> [WHAT TO DO]
Gather each line containing the string "none" from these entries.

Start of ENTRIES PROVIDED

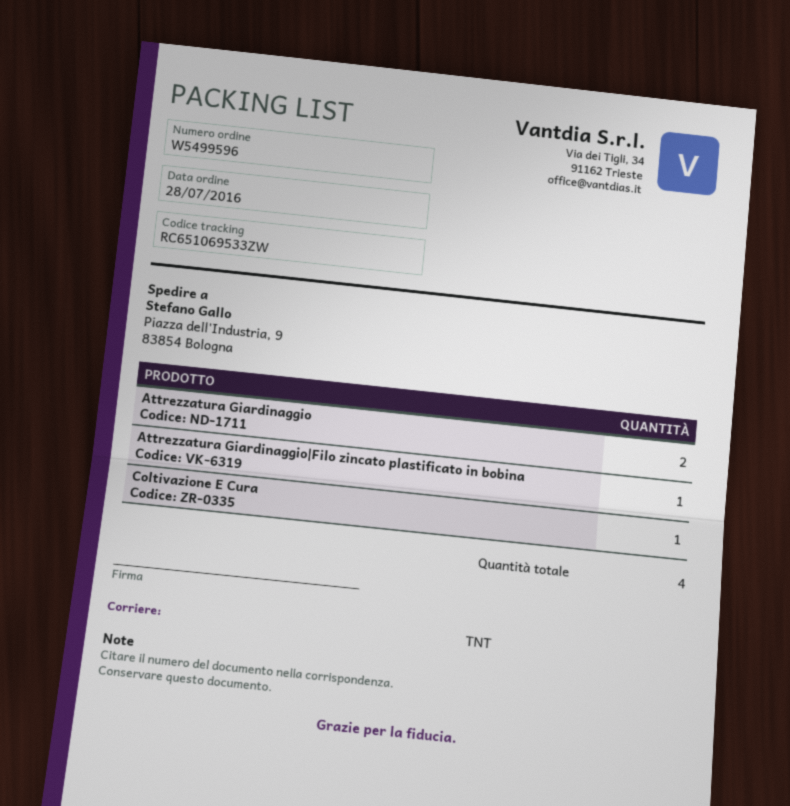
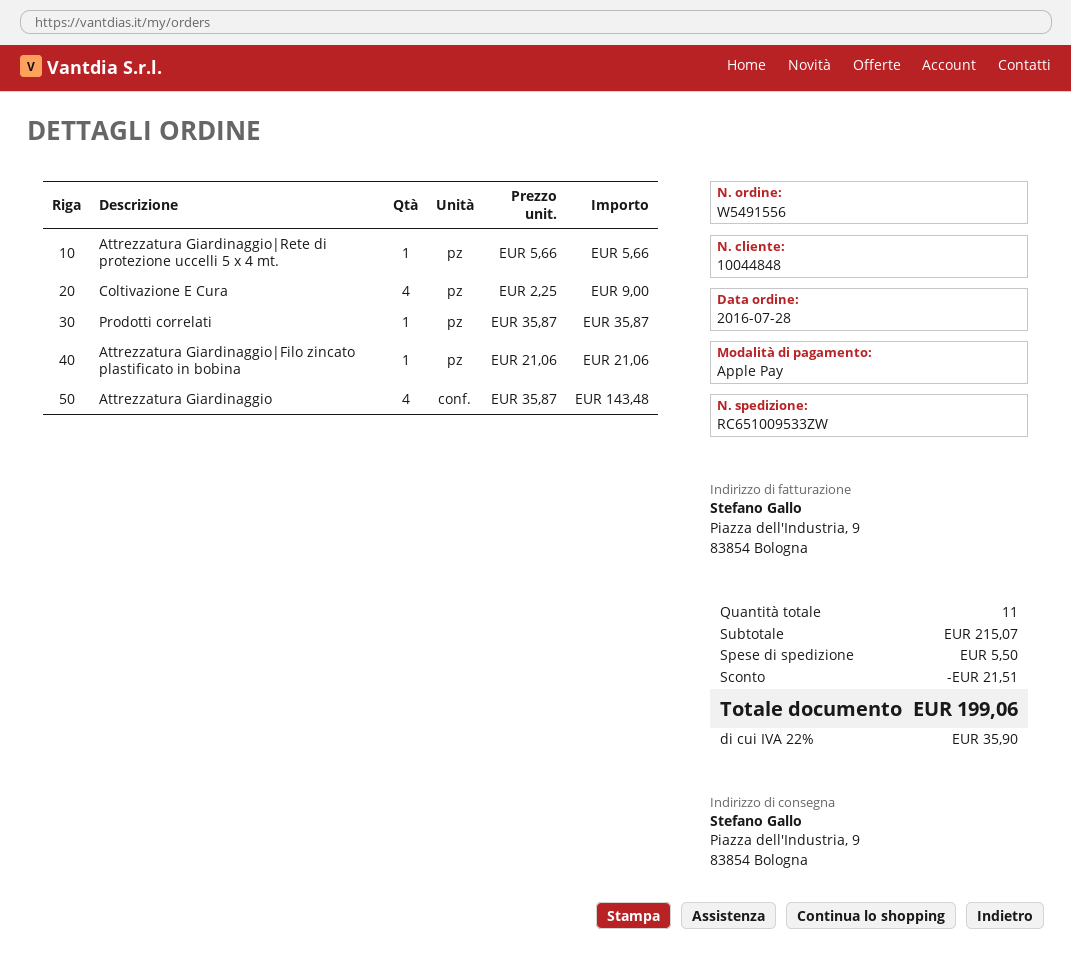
order number: W5499596 -> W5491556
tracking number: RC651069533ZW -> RC651009533ZW
Attrezzatura Giardinaggio: 2 -> 4
Coltivazione E Cura: 1 -> 4
Attrezzatura Giardinaggio|Rete di protezione uccelli 5 x 4 mt.: none -> 1
Prodotti correlati: none -> 1
total quantity: 4 -> 11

End of ENTRIES PROVIDED

> [RESPONSE AREA]
Attrezzatura Giardinaggio|Rete di protezione uccelli 5 x 4 mt.: none -> 1
Prodotti correlati: none -> 1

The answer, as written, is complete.